## DIRECTIONS
Gather from the material every line that contains the string "Interest".

## SOURCE MATERIAL

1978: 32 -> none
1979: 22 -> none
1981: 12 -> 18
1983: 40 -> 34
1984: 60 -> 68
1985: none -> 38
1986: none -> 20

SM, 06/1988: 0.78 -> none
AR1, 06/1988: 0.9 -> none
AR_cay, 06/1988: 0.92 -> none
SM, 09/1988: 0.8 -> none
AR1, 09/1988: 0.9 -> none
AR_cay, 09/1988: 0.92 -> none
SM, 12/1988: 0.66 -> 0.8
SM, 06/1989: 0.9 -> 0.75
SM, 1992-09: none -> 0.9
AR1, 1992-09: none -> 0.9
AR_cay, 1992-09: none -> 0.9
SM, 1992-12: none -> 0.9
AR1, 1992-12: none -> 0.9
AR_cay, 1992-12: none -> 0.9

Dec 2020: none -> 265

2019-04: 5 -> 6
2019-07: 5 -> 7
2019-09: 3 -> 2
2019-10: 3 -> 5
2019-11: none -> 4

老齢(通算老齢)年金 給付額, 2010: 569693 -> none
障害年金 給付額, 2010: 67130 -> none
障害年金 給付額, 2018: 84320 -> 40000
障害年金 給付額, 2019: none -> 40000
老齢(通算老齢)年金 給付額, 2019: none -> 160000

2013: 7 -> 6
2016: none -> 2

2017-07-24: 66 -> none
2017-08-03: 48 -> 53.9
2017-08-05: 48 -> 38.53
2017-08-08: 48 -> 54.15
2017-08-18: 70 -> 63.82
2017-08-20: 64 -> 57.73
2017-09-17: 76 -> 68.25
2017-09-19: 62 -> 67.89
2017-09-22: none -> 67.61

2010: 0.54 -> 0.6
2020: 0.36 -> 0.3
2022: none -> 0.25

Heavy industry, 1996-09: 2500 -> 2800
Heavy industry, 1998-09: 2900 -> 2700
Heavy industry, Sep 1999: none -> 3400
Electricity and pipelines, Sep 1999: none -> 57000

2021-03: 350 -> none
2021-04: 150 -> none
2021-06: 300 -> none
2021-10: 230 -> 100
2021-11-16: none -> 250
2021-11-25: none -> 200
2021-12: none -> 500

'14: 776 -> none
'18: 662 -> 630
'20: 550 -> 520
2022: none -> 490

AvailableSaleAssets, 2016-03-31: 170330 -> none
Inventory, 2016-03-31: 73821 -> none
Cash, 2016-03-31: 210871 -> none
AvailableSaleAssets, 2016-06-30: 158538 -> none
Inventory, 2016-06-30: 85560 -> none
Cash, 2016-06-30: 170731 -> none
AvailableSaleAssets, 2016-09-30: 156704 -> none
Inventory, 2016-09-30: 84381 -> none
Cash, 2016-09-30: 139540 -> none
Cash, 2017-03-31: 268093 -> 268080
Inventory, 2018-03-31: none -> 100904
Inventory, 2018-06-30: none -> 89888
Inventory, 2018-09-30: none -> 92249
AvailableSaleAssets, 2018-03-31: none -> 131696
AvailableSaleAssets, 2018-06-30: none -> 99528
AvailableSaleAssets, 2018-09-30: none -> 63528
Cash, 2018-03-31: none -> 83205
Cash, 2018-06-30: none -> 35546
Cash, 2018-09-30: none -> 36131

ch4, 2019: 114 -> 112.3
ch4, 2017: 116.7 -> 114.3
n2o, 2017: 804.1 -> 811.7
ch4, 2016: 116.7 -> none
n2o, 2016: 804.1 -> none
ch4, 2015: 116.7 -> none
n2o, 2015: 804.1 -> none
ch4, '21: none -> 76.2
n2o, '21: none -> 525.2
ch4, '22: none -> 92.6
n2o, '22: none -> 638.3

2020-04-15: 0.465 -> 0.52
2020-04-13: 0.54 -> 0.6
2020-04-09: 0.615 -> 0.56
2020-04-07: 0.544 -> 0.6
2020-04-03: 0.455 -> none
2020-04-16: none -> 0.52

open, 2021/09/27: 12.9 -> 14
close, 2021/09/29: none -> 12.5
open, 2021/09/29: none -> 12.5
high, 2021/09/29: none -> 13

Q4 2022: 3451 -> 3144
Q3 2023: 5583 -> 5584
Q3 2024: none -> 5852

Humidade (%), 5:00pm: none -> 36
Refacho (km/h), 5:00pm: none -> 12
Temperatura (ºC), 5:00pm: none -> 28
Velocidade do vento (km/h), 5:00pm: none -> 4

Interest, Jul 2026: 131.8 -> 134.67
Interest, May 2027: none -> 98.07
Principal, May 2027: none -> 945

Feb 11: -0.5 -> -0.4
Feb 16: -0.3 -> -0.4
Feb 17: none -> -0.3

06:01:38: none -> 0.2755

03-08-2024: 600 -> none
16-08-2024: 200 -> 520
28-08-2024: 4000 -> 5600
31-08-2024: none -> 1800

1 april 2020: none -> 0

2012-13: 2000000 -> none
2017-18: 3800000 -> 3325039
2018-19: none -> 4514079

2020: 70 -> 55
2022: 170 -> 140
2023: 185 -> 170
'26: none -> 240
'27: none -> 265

## SOLUTION FOR THIS EXERCISE
Interest, Jul 2026: 131.8 -> 134.67
Interest, May 2027: none -> 98.07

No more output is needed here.